Clinical Research Coordinator

Company : Mary Imogene Bassett Hospital

Country: United States

Location : Cooperstown, New York

Post: Tue, 07 Mar 2023 19:09:31 GMT

Expires: Tue, 04 Apr 2023 23:59:59 GMT

Apply Job : Apply Online

—————————— Job Description ——————————

Overview:
Are you looking to make a difference by improving the health of our patients?  Here you will find an innovative culture that is patient focused and dedicated to making a difference.  We are committed to helping the population we serve, and our communities achieve optimum health and enjoy the best quality of life possible.  Recently named a Forbes America’s Best-In-State Employer 2022!

 

$10,000.00 SIGN-ON BONUS Available (connect with our Talent Acquisition team on eligibility requirements)

Responsibilities:
The Clinical Research Coordinator will work Full Time, Days and identifies patients who are potentially eligible for participation in clinical trials.

Monitors compliance with study parameters and assists with that compliance.

Identifies patients who are potentially eligible for participation in clinical studies.

Compiles and submits data on enrolled patients.

Assures regulatory compliance with all aspects of clinical trial participation.

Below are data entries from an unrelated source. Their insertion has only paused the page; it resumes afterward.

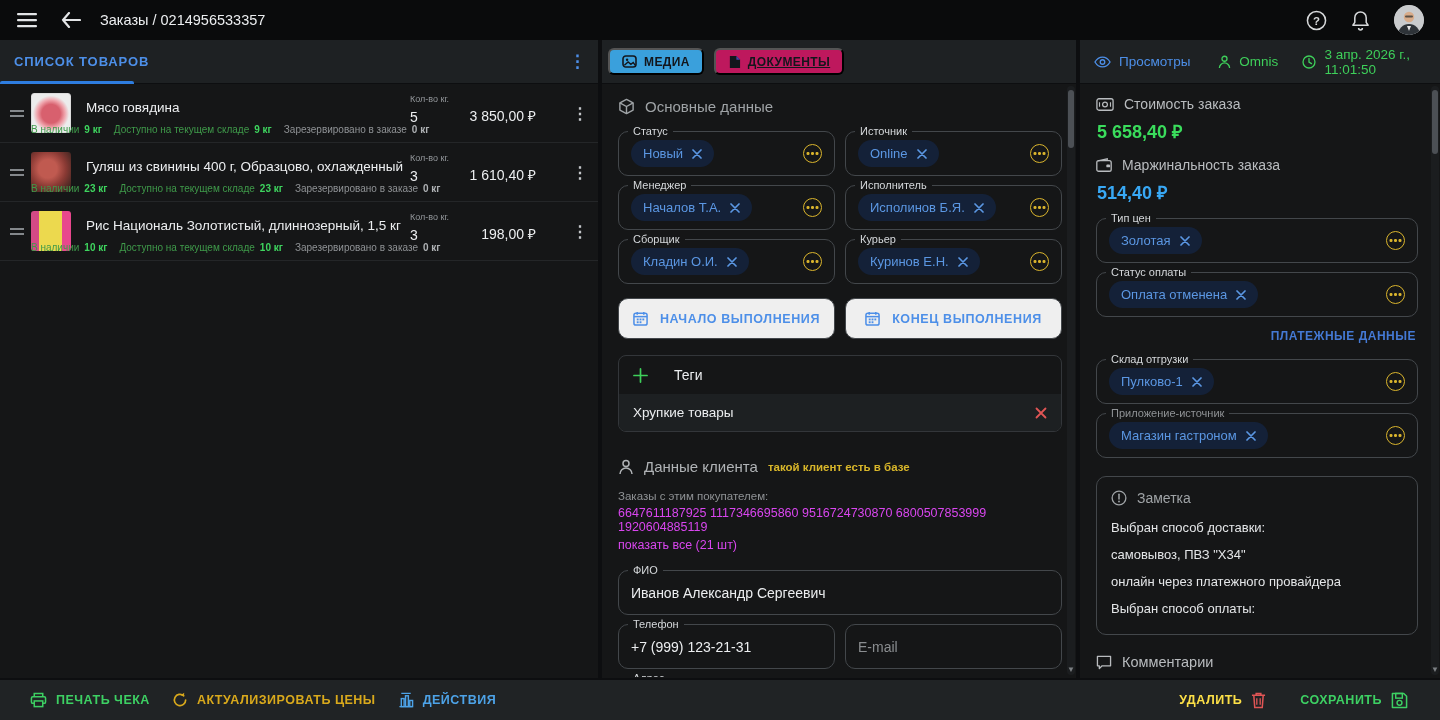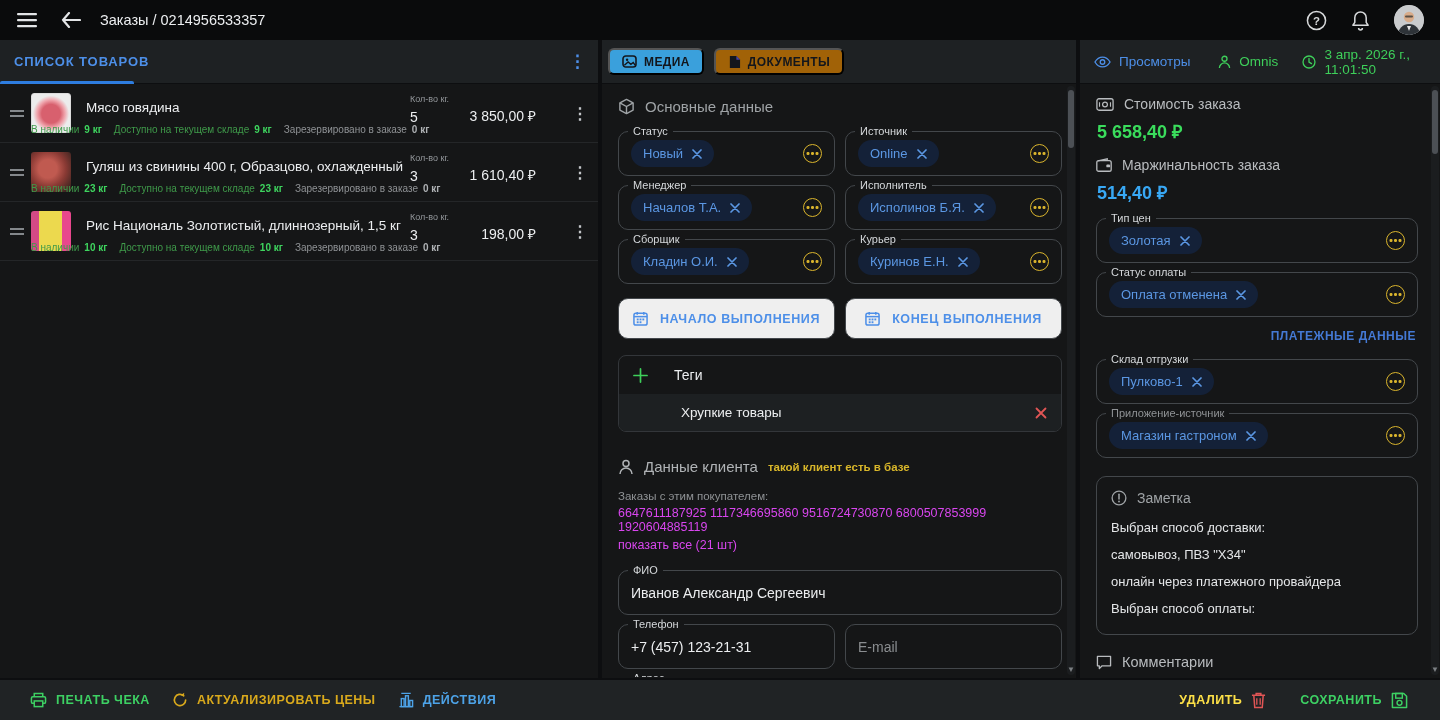--- a/index.html
+++ b/index.html
@@ -49,7 +49,7 @@
   
   .hbtn { height:27px; border-radius:6px; display:inline-flex; align-items:center; gap:7px; padding:0 12px; font-size:12px; font-weight:700; letter-spacing:.4px; color:#13161c; cursor:pointer; }
   .hbtn-media { background:#3aa0dc; margin-left:6px; }
-  .hbtn-docs  { background:#a16207; margin-left:10px; }
+  .hbtn-docs  { background:#be185d; margin-left:10px;text-decoration:underline; }
 
   
   .content { padding:10px 14px 0 16px; }

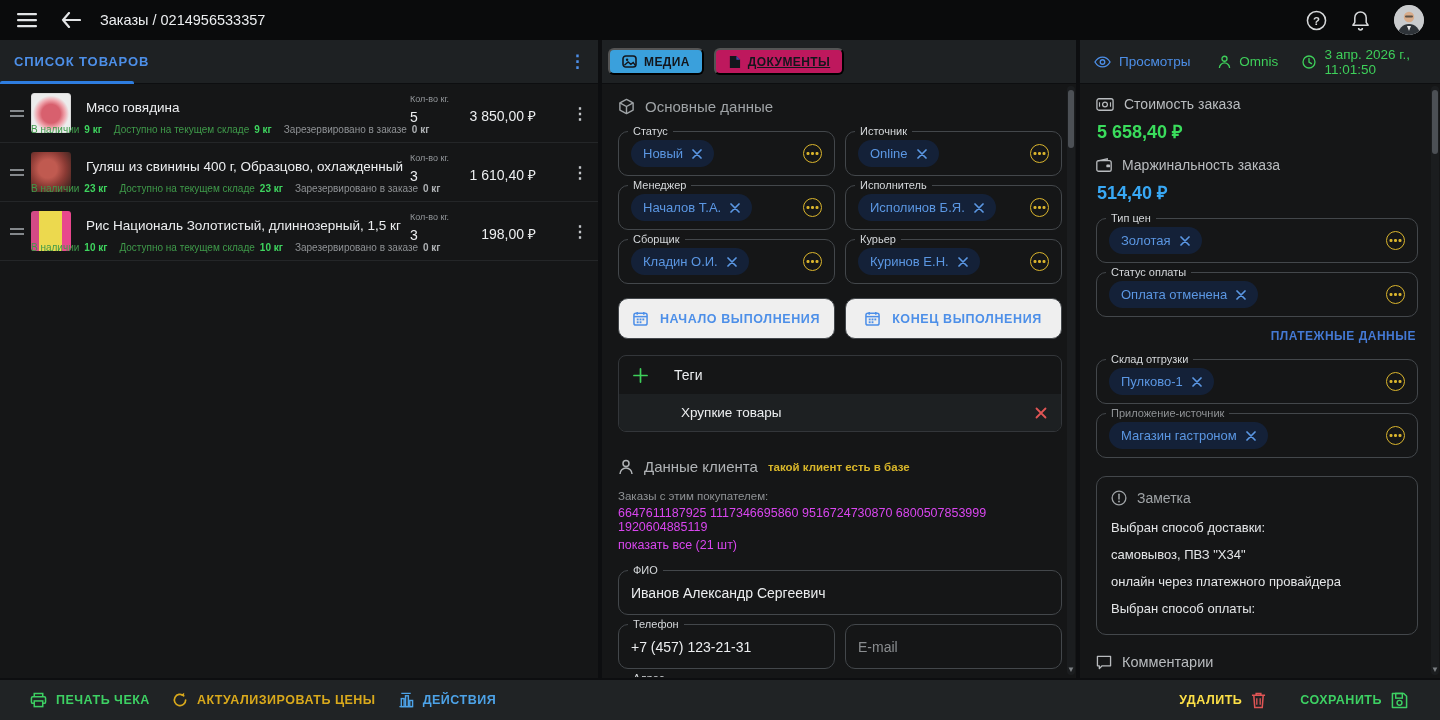--- a/index.html
+++ b/index.html
@@ -69,7 +69,7 @@
   .tags-head { display:flex; align-items:center; gap:26px; padding:11px 14px; cursor:pointer; }
   .tags-head span { font-size:14px; color:#eceef0; }
   .tag-row { background:#1d2022; display:flex; align-items:center; justify-content:space-between; padding:11px 14px; }
-  .tag-row span { font-size:13.5px; color:#eceef0;margin-left:48px; }
+  .tag-row span { font-size:13.5px; color:#eceef0; }
   .xred { color:#e05555; cursor:pointer; display:inline-flex; }
 
   

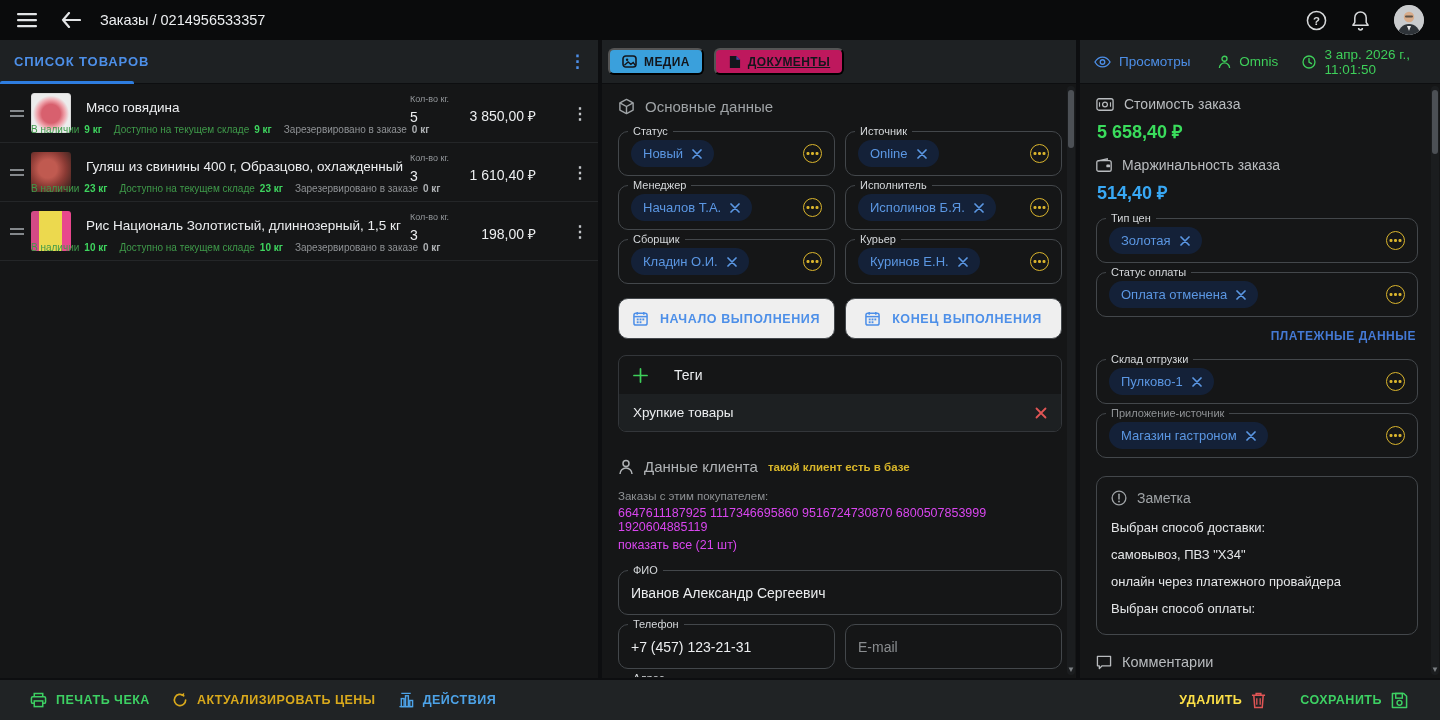--- a/index.html
+++ b/index.html
@@ -393,7 +393,7 @@
         <div class="frow">
           <div class="fld txtfld">
             <span class="fld-label">Телефон</span>
-            <span class="val">+7 (457) 123-21-31</span>
+            <span class="val">+7 (999) 123-21-31</span>
           </div>
           <div class="fld txtfld">
             <span class="ph">E-mail</span>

Plans startup meetings and site visits for trial sponsors.

Monitors research billing activities.

Coordinates and facilitates Trial Meetings.

Performs Similiar or related duties requested or directed. 

Qualifications:
Bassett Healthcare Network follows the New York State and New York State Department of Health COVID-19 vaccine mandates for healthcare workers. This mandate requires COVID-19 vaccinations for personnel working for or on behalf of our hospitals and nursing homes.  The New York State mandate allows for medical exemptions and religious accommodations, when appropriate. All candidates who accept an offer from Bassett Healthcare Network will be required to show proof of vaccination as required by New York State.

 

Education/Qualifications:

Associates degree required Bachelors degree preferred.

Experience:

 

Minimum 1 year in a medical setting required.

Clinical trial experience preferred

Must have one year of experience in the conduct of research or comparable work experience .

Understanding of insitutional, stat, and federal regulations relating to clinical research and Good Clinical Ptactice. (GCP)

Skills:

Must have familiarity with office based computer software including spreadsheet and word processing programs and must be able to utilize the Internet.

Excellent interpersonal and organizational skills.

Needs basic mathematical skills and must pay strict attention to detail.

Needs to have familiarity with medical terminology and be able to communicate effectively with physicians, other health care providers and patients.

Ability to work in a team environment.

Interpret policies and procedures; identify non-compliance and take appropriate action.

Refer to policy manual for specific instructions/guidelines; follow established policies and procedures.

Familiarity with electronic medical records.

Willingness to train for phlebotomy and laboratory based sample processing.

Physical Requirements:

Requires significant amounts of time sitting, using the computer and transcribing data from the medical record to data forms.

 

Benefits:
Our commitment to our employees includes benefit programs that are designed to meet the various needs across our employee population.

Medical, dental and vision insurance

Life insurance and disability protection

Retirement benefits and more…

Throughout our network, we take a balanced approach to the benefits we offer. Many benefits are company-paid, while others are available through employee contributions. Specific benefit offerings may vary by location and/or position.